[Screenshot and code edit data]

★ ★ ★ ★ ★

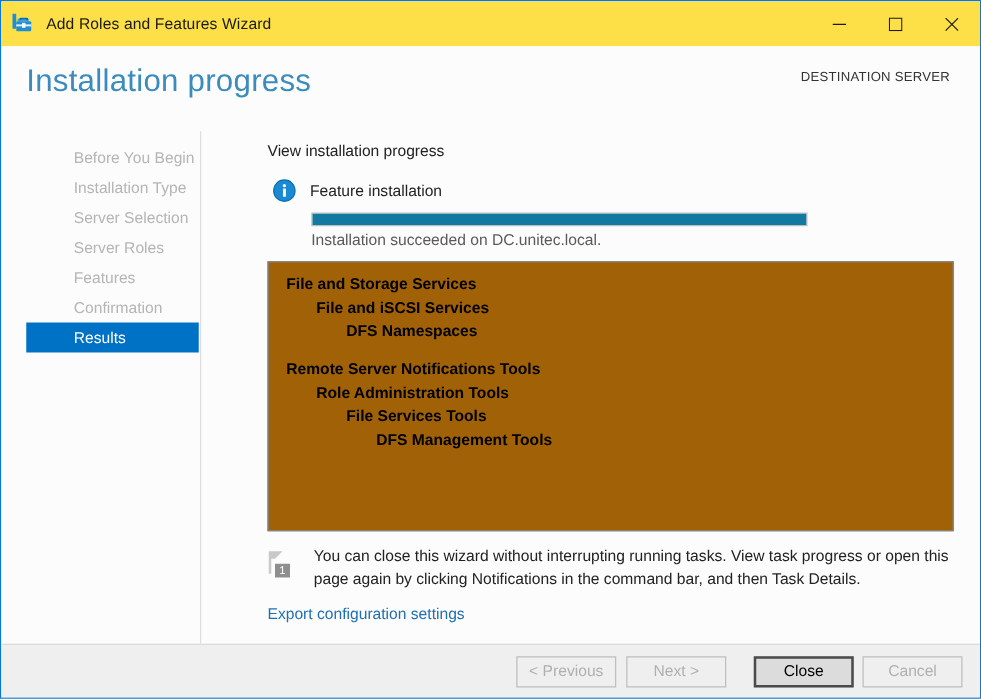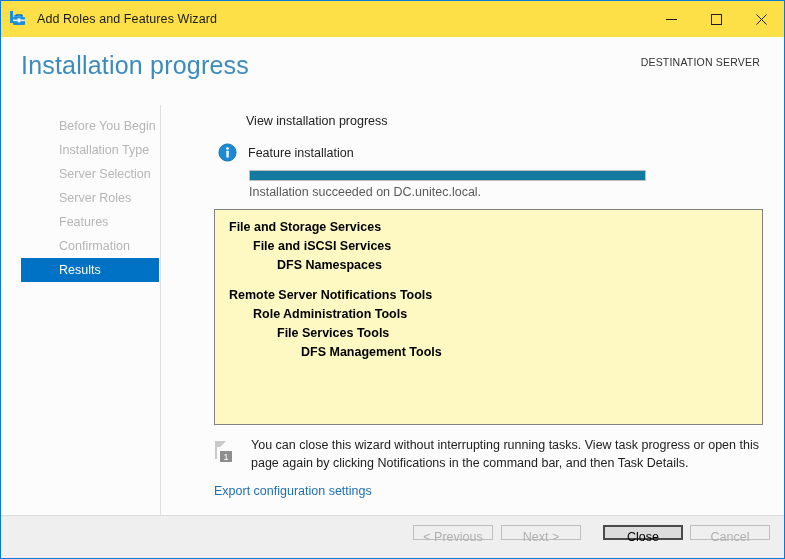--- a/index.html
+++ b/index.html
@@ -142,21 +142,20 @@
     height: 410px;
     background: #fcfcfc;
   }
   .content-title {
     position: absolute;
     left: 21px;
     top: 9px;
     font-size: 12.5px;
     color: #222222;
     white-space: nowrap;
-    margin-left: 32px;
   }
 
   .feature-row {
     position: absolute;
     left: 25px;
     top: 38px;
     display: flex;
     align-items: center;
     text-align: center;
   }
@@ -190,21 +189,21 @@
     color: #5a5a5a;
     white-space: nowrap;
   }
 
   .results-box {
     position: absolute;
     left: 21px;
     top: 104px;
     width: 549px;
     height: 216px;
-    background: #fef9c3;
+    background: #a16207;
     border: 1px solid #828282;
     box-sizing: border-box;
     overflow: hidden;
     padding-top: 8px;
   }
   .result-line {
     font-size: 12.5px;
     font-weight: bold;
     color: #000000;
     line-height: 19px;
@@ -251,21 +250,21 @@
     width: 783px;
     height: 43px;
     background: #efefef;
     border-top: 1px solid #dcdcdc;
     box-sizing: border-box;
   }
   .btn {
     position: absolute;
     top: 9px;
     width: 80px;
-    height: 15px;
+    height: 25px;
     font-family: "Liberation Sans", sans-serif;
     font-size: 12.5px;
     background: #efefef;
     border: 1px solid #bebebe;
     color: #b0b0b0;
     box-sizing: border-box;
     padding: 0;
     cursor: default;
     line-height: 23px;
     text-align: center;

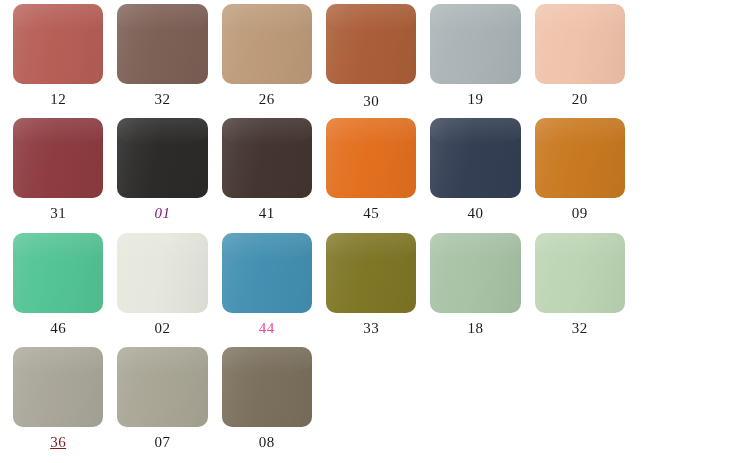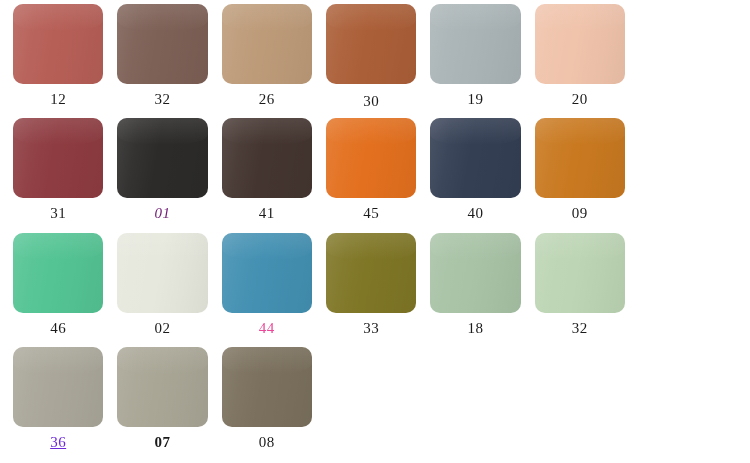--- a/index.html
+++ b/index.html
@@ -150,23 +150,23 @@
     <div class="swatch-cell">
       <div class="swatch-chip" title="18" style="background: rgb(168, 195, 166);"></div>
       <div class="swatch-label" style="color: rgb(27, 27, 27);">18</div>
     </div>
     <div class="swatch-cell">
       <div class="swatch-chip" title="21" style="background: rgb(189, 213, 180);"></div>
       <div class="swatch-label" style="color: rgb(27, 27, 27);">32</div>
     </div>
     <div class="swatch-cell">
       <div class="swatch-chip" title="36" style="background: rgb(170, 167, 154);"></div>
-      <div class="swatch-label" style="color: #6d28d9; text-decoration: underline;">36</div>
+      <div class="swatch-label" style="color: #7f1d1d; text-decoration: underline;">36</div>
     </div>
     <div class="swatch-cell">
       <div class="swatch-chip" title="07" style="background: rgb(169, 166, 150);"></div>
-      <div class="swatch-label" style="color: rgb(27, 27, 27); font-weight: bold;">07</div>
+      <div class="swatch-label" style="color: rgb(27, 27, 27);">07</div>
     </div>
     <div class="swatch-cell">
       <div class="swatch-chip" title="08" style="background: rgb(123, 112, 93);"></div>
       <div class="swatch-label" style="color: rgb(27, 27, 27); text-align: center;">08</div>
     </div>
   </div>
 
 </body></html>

★ ★ ★ ★ ★

→ **ASSIGNMENT**: The output has to match the data above line for line, except that pictures are dropped.

→ **WRITTEN RESPONSE**:
--- a/index.html
+++ b/index.html
@@ -142,21 +142,20 @@
     height: 410px;
     background: #fcfcfc;
   }
   .content-title {
     position: absolute;
     left: 21px;
     top: 9px;
     font-size: 12.5px;
     color: #222222;
     white-space: nowrap;
-    margin-left: 32px;
   }
 
   .feature-row {
     position: absolute;
     left: 25px;
     top: 38px;
     display: flex;
     align-items: center;
     text-align: center;
   }
@@ -190,21 +189,21 @@
     color: #5a5a5a;
     white-space: nowrap;
   }
 
   .results-box {
     position: absolute;
     left: 21px;
     top: 104px;
     width: 549px;
     height: 216px;
-    background: #fef9c3;
+    background: #a16207;
     border: 1px solid #828282;
     box-sizing: border-box;
     overflow: hidden;
     padding-top: 8px;
   }
   .result-line {
     font-size: 12.5px;
     font-weight: bold;
     color: #000000;
     line-height: 19px;
@@ -251,21 +250,21 @@
     width: 783px;
     height: 43px;
     background: #efefef;
     border-top: 1px solid #dcdcdc;
     box-sizing: border-box;
   }
   .btn {
     position: absolute;
     top: 9px;
     width: 80px;
-    height: 15px;
+    height: 25px;
     font-family: "Liberation Sans", sans-serif;
     font-size: 12.5px;
     background: #efefef;
     border: 1px solid #bebebe;
     color: #b0b0b0;
     box-sizing: border-box;
     padding: 0;
     cursor: default;
     line-height: 23px;
     text-align: center;

--- a/index.html
+++ b/index.html
@@ -150,23 +150,23 @@
     <div class="swatch-cell">
       <div class="swatch-chip" title="18" style="background: rgb(168, 195, 166);"></div>
       <div class="swatch-label" style="color: rgb(27, 27, 27);">18</div>
     </div>
     <div class="swatch-cell">
       <div class="swatch-chip" title="21" style="background: rgb(189, 213, 180);"></div>
       <div class="swatch-label" style="color: rgb(27, 27, 27);">32</div>
     </div>
     <div class="swatch-cell">
       <div class="swatch-chip" title="36" style="background: rgb(170, 167, 154);"></div>
-      <div class="swatch-label" style="color: #6d28d9; text-decoration: underline;">36</div>
+      <div class="swatch-label" style="color: #7f1d1d; text-decoration: underline;">36</div>
     </div>
     <div class="swatch-cell">
       <div class="swatch-chip" title="07" style="background: rgb(169, 166, 150);"></div>
-      <div class="swatch-label" style="color: rgb(27, 27, 27); font-weight: bold;">07</div>
+      <div class="swatch-label" style="color: rgb(27, 27, 27);">07</div>
     </div>
     <div class="swatch-cell">
       <div class="swatch-chip" title="08" style="background: rgb(123, 112, 93);"></div>
       <div class="swatch-label" style="color: rgb(27, 27, 27); text-align: center;">08</div>
     </div>
   </div>
 
 </body></html>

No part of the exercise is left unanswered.